Have you ever ordered your favorite dessert only to find it just doesn’t satisfy like it used to?  I’m a big fan of crème brûlée, and I used to get it every chance I could.  That crispy carmelized top and that warm custard bottom, paired with a steaming cup of coffee…mmm. 

These days, however, crème brûlée just hasn’t done it for me.  The portions are too small, or they serve the custard cold.  The flavor doesn’t seem as bold, the crust as crispy.  I’ve started giving dessert menus a serious peruse.  Maybe I want pie this time, or perhaps a slice of cake.
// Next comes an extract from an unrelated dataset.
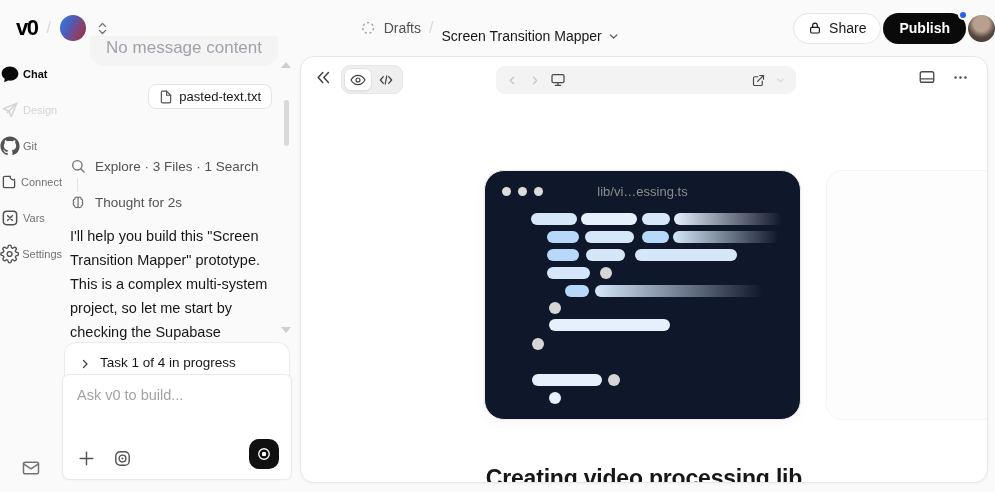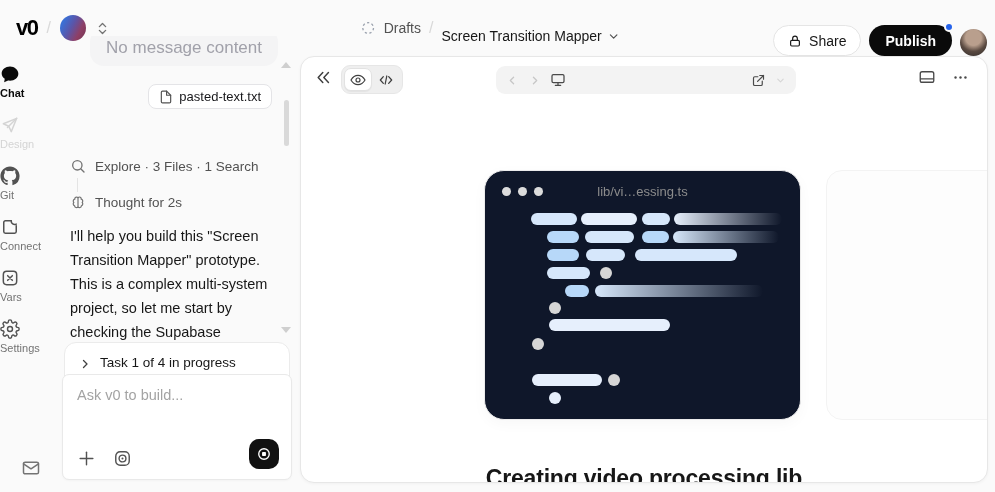"Share" .topbar-right { align-items: flex-end -> center; gap: 8px -> 2px; right: 8px -> 0 }
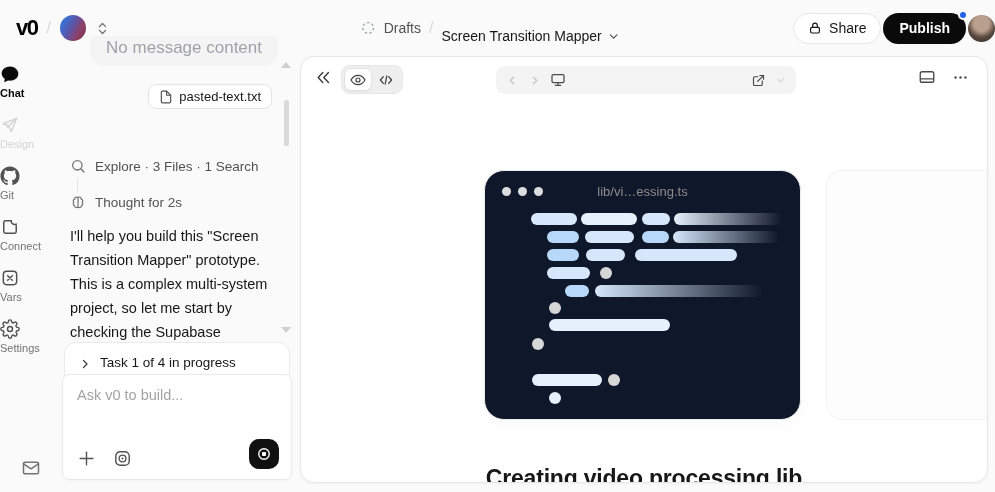"Chat" .rail-item { align-items: flex-start -> center; flex-direction: column -> row }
Among my subscription of monthly sf digests, The Magazine of Fantasy and Science Fiction used to be my dessert — saved for last and savored.  These days, its quality has declined some, and though tradition will keep it at the end of my review line-up, I don’t look forward to reading the mag as much as once I did.  This month’s, the November 1961 issue, is a typical example of the new normal for F&SF:

Keith Laumer is an exciting newish author whose work I often confuse with Harry Harrison’s — probably because Retief reminds me of “Slippery Jim” diGriz.  Laumer has a knack for creating interesting sentient non-humans.  He gave us intelligent robot tanks in Combat Unit, and this month, he gives us sentient, symbiotic trees in Hybrid.  It’s a story that teeters on the edge of greatness, but its brevity and rather unpleasant ending drag it from four to three stars.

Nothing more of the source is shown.